B. Ik vind het verre van vervelend dat ik weet hoe mijn deur kraakt, eerder een kinderlijke geruststelling; dat alle spanning zich zoveel mogelijk buiten mijn huis bevindt, dan pas daarbinnen, mocht ik het mee willen nemen. Dat ik in mijn cocon tweehoog geen ongevraagde prikkels kan verwachten vind ik prettig, hooguit de vogels in het park, of een schaterend kind. Hetzelfde is dat het bij mijn ouders elke zondag naar soep rook en bij mijn grootouders zoetig, naar koffie en zelfgebakken taart. Dat de dingen zo zijn, en ik ze kan bewaren, vind ik een ‘echt’ gegeven. Het maakt dat ik beter weet waar ik sta, thuis als basis. De schuur van mijn vader ruikt altijd naar houtbeits, een even geruststellende geur.
Die unheimlichkeit, de uncanny-ness waar je het over hebt, vind ik op alle andere plekken of in mensen, maar niet thuis. Misschien is dat omdat ik redelijk wat verhuisd ben, veel ruimtes heb gezien of heb geslapen. Misschien is het ook omdat thuis voor mij echt een rustplek is, en ik de wereld ‘buiten’ een grote chaos met veel beren vind. Ik denk ook dat het samenvalt met deze tijd van zijn, en dat alle ‘natuurlijke’ opties niet natuurlijk zijn op dit moment. Dat het bezoek aan supermarkt voelt als een volledig doolhof bijvoorbeeld.
Buiten is een wereld van prikkels, binnen op twee hoog is het voornamelijk groen, bruin en bordeauxrood.

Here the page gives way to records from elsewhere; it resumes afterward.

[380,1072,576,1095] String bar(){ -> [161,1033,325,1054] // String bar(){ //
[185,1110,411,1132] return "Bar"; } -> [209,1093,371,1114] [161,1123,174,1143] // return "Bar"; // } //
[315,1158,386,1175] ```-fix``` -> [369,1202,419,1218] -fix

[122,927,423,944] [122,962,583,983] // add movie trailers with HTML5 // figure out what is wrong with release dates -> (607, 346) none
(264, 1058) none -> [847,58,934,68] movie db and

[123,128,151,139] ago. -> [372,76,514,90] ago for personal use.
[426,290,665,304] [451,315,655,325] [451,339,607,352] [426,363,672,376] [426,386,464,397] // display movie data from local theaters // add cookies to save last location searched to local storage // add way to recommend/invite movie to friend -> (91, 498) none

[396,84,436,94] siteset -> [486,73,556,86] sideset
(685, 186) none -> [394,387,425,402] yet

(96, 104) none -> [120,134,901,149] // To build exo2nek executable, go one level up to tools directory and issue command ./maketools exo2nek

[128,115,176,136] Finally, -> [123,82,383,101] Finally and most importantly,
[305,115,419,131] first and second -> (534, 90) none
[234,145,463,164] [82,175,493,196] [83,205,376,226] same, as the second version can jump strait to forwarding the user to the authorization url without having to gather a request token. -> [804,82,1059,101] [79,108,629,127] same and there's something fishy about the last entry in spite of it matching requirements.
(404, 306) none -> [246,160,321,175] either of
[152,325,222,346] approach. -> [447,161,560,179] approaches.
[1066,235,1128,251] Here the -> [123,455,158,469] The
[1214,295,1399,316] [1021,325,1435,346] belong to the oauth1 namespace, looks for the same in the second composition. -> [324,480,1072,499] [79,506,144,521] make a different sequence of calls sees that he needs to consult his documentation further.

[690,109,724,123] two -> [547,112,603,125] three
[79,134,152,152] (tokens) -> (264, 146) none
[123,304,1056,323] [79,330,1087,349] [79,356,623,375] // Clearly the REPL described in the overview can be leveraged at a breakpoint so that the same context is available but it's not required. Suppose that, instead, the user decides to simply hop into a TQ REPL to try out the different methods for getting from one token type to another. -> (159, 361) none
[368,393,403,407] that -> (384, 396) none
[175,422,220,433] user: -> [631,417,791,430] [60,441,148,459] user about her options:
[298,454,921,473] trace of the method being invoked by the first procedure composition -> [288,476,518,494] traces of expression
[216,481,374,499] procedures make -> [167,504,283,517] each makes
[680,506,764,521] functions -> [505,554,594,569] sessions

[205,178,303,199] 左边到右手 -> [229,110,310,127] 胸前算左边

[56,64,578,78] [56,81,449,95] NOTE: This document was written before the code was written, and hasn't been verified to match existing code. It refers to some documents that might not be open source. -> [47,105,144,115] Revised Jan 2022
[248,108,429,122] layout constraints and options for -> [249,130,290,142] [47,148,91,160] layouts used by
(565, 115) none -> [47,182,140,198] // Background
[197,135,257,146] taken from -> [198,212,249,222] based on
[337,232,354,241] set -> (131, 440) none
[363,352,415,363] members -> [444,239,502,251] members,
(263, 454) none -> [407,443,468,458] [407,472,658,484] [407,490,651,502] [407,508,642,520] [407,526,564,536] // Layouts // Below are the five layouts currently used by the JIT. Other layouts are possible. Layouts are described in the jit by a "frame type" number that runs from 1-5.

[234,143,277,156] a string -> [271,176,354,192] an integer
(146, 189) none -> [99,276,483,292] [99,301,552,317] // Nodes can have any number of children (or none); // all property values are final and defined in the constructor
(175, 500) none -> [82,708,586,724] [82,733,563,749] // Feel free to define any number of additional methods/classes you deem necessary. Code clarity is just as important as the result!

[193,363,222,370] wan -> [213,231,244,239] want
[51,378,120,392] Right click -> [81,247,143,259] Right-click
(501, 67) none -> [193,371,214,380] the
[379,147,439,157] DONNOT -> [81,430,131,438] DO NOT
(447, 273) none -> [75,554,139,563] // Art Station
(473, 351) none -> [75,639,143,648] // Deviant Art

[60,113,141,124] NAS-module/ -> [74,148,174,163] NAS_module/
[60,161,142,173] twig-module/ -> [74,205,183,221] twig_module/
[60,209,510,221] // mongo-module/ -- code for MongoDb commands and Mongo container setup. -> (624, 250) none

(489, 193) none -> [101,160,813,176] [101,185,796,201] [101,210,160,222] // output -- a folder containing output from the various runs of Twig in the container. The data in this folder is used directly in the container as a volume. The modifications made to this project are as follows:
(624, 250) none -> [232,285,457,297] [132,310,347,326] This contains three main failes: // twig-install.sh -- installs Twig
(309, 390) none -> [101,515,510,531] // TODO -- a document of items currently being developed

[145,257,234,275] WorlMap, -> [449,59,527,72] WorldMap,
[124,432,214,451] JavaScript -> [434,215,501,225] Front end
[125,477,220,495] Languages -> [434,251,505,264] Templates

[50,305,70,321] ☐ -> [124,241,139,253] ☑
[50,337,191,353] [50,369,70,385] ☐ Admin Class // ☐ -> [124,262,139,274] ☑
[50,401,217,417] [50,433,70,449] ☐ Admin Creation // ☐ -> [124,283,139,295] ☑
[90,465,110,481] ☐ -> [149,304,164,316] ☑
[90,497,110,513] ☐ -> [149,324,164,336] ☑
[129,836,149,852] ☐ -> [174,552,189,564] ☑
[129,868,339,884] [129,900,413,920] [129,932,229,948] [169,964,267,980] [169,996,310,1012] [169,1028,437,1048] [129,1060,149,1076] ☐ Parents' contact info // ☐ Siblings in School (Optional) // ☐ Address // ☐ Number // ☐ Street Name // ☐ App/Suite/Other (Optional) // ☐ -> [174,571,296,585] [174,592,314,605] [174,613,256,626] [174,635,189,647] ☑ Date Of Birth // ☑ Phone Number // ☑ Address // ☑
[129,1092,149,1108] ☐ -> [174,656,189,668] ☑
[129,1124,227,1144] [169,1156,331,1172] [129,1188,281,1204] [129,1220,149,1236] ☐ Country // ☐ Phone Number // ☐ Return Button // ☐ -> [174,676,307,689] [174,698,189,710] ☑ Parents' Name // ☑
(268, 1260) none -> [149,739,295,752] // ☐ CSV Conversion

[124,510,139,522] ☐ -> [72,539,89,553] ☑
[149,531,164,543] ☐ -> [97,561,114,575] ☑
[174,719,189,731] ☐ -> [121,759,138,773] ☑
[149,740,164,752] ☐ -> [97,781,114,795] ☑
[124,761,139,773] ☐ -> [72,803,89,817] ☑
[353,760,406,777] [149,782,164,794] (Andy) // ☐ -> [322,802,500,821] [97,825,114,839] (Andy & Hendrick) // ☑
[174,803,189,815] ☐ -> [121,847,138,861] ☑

Ik wil nog iets anders met je delen.
Mijn grootouders hebben een caravan ergens in Drenthe. In mijn herinnering vooral laat-zomer, enorme pruimen aan de bomen en hoog groeiend gras. In de caravan was het altijd warm, behaaglijk en groen. Toch herinner ik me laat-zomerse regenbuien: Dat het gepekte dak zou bezwijken, en wij vol in de regen verder naar de tv zouden kijken. Mooi filmisch beeld. Het gepekte dak hield altijd stand, de tv stopte door harde wind en regen die de grote ronde satelliet bewoog.
Waar uit het zoeken naar snapping, het on-huiselijke, voor je in? Wat is het punt van verschuiven, naar verschuiven en telkens weer opnieuw moeten wennen?
Bijgevoegd is een tekening van M.’s huis, op isolatiemateriaal.
Alle liefs,
Jedidja.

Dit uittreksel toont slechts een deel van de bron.